The first step in healing this behavior is honesty – you need to be honest that you’ve become bitter about the whole dating process, and create a plan to improve your state of being so that you attract good and sane people into your life. Ask yourself what kind of relationship you want in your life and start a plan to help yourself accomplish said relationship. Be clear about whether you want to casually date or whether you’re ready to set up house soon if you meet the right person.
Sometimes it is best to work on yourself first and foremost before trying to date again. Try mixing things up by being in a new social scene where you can find new and different types of people to date than previous attempts. Sometimes if you continue to go to the same places week after week, there’s a good chance that you’ll either become bored or bitter because you’re not varying your social routine enough and you are not working on yourself enough.
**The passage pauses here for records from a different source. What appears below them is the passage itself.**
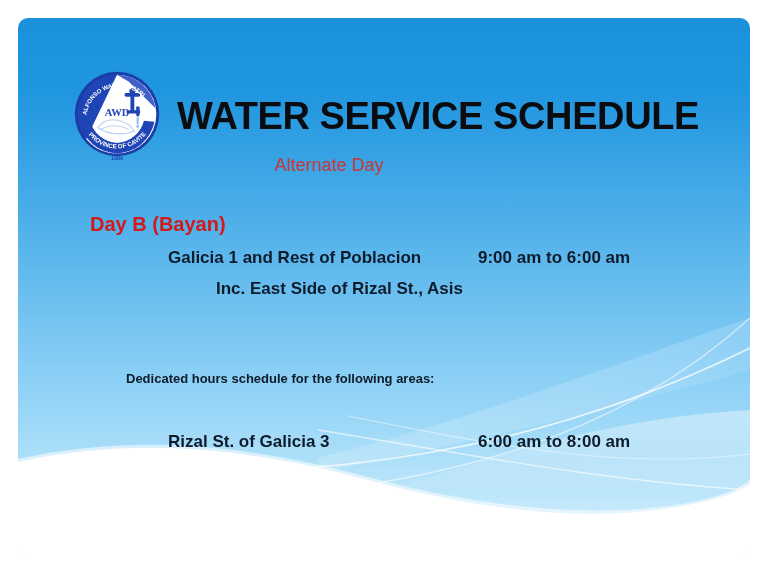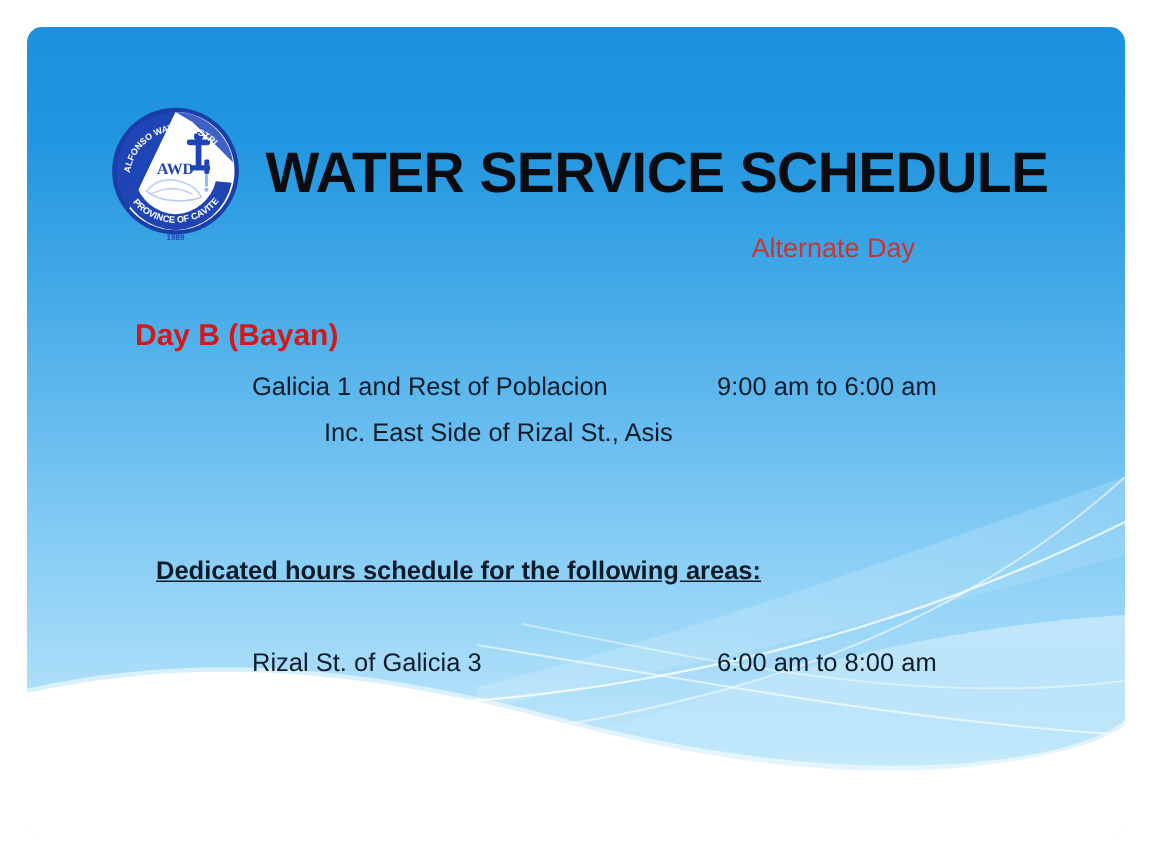"Alternate Day" #subtitle { padding-left: none -> 15px; text-align: right -> center }
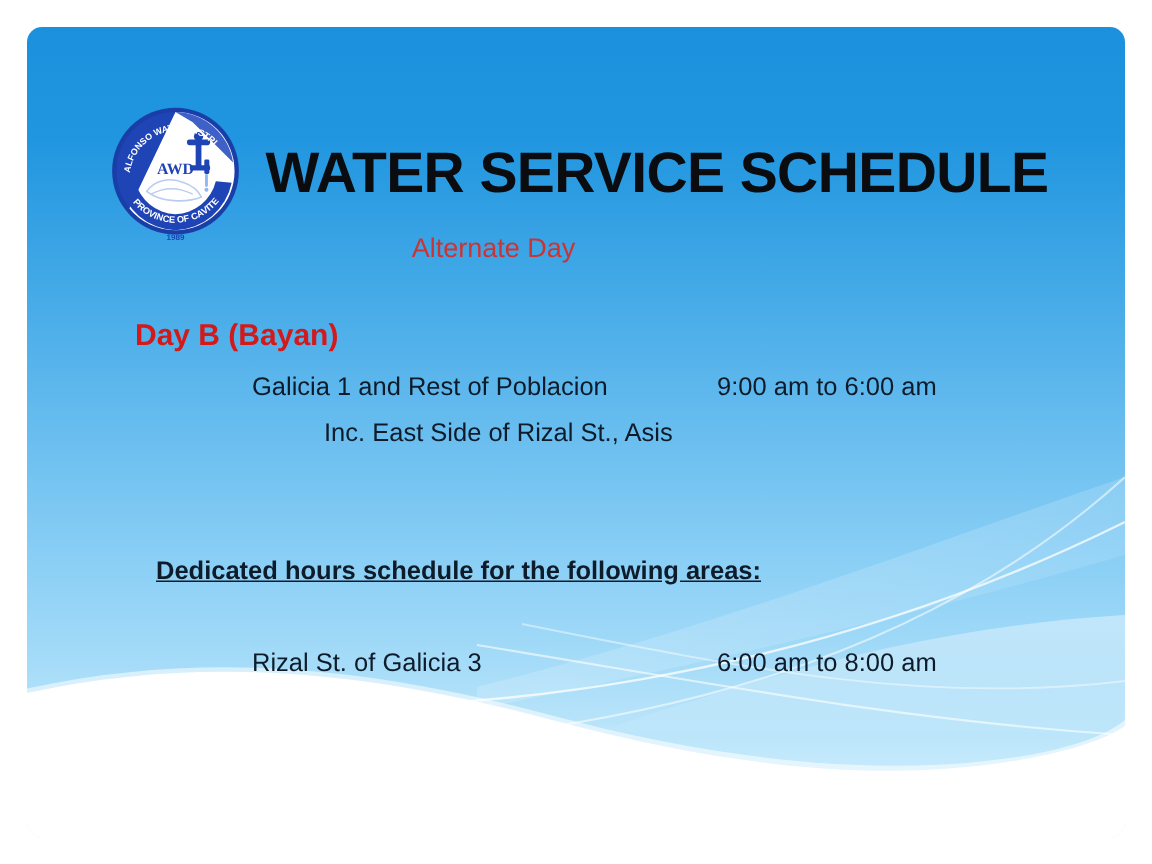"Galicia 1 and Rest of" .schedule-row { font-weight: normal -> bold }
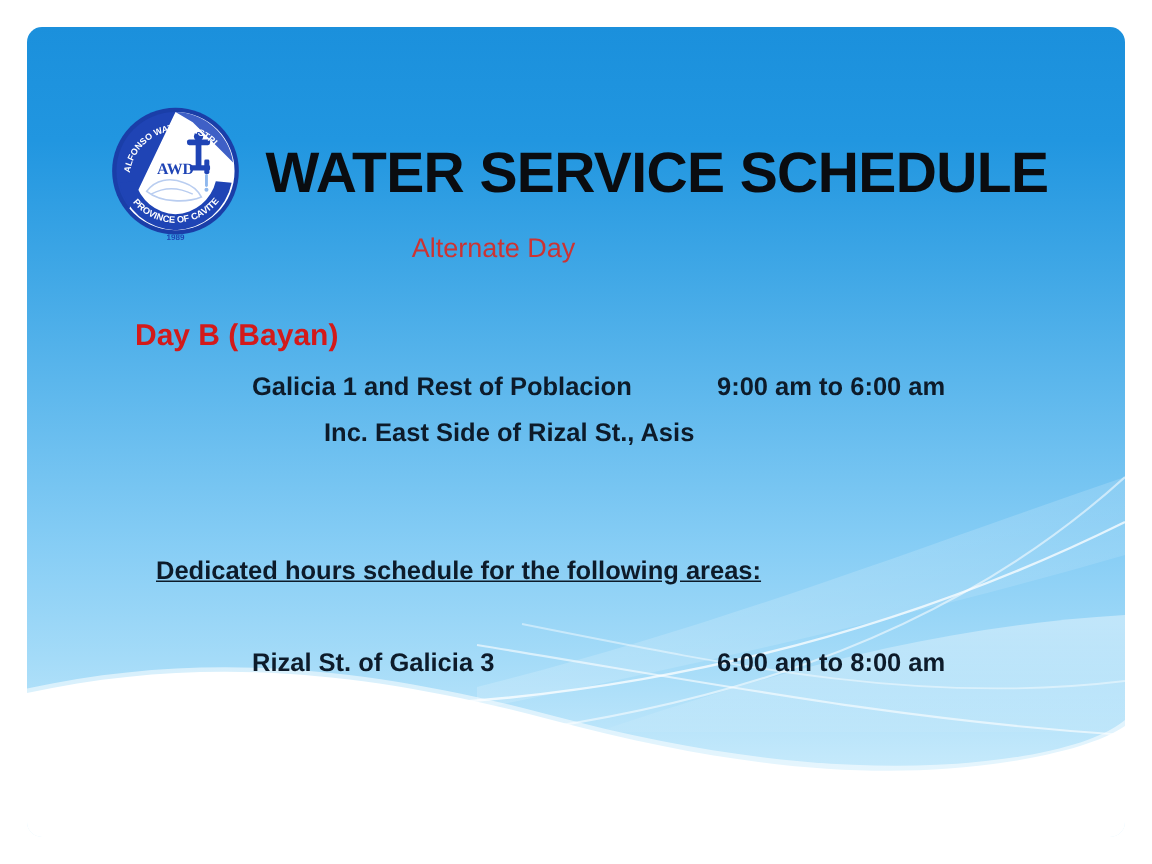"Dedicated hours schedule for the" #dedicated-note { font-size: 17px -> 13px; left: 86px -> 108px; text-decoration: underline -> none }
KEEP IMPROVING ON YOURSELF:
Many say the best form of revenge is success! So go out and do just that – get revenge and be successful.
Start by improving yourself. It is essential to give yourself an edge in life through a good diet, going to the gym and being physically active, working on your wardrobe and having a positive mental outlook towards life.
In this modern world, we all hit a point where our emotional gas tank is runs low and we start to get emotional, anxious, fearful or angry. But we should remember to not get angry and transmute all of that emotional energy into something else – GETTING BETTER!